* Your task *
Each record has to be repeated exactly as given.

* Extracted entries *
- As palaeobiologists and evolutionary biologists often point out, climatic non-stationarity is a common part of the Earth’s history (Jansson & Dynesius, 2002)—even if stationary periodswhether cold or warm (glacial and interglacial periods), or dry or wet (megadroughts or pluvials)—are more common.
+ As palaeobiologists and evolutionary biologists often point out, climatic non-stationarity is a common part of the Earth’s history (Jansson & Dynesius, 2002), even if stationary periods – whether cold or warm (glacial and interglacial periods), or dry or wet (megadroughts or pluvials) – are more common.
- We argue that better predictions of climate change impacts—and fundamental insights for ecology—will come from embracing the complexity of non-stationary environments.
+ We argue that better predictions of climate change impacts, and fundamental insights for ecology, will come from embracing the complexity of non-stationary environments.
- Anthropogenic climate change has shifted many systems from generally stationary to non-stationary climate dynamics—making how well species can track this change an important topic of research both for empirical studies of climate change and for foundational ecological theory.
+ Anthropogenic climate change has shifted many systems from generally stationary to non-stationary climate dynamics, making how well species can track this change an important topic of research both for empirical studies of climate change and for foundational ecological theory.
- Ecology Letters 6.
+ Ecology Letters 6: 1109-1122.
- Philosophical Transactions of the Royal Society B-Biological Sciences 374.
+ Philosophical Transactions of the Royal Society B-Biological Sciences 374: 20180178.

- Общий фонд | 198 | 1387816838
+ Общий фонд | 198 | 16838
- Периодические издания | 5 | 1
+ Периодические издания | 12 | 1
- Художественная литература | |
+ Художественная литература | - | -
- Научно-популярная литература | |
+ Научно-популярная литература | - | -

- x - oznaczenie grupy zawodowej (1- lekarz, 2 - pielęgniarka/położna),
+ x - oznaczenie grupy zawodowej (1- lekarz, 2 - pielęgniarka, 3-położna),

* Output for this exercise *
- As palaeobiologists and evolutionary biologists often point out, climatic non-stationarity is a common part of the Earth’s history (Jansson & Dynesius, 2002)—even if stationary periodswhether cold or warm (glacial and interglacial periods), or dry or wet (megadroughts or pluvials)—are more common.
+ As palaeobiologists and evolutionary biologists often point out, climatic non-stationarity is a common part of the Earth’s history (Jansson & Dynesius, 2002), even if stationary periods – whether cold or warm (glacial and interglacial periods), or dry or wet (megadroughts or pluvials) – are more common.
- We argue that better predictions of climate change impacts—and fundamental insights for ecology—will come from embracing the complexity of non-stationary environments.
+ We argue that better predictions of climate change impacts, and fundamental insights for ecology, will come from embracing the complexity of non-stationary environments.
- Anthropogenic climate change has shifted many systems from generally stationary to non-stationary climate dynamics—making how well species can track this change an important topic of research both for empirical studies of climate change and for foundational ecological theory.
+ Anthropogenic climate change has shifted many systems from generally stationary to non-stationary climate dynamics, making how well species can track this change an important topic of research both for empirical studies of climate change and for foundational ecological theory.
- Ecology Letters 6.
+ Ecology Letters 6: 1109-1122.
- Philosophical Transactions of the Royal Society B-Biological Sciences 374.
+ Philosophical Transactions of the Royal Society B-Biological Sciences 374: 20180178.

- Общий фонд | 198 | 1387816838
+ Общий фонд | 198 | 16838
- Периодические издания | 5 | 1
+ Периодические издания | 12 | 1
- Художественная литература | |
+ Художественная литература | - | -
- Научно-популярная литература | |
+ Научно-популярная литература | - | -

- x - oznaczenie grupy zawodowej (1- lekarz, 2 - pielęgniarka/położna),
+ x - oznaczenie grupy zawodowej (1- lekarz, 2 - pielęgniarka, 3-położna),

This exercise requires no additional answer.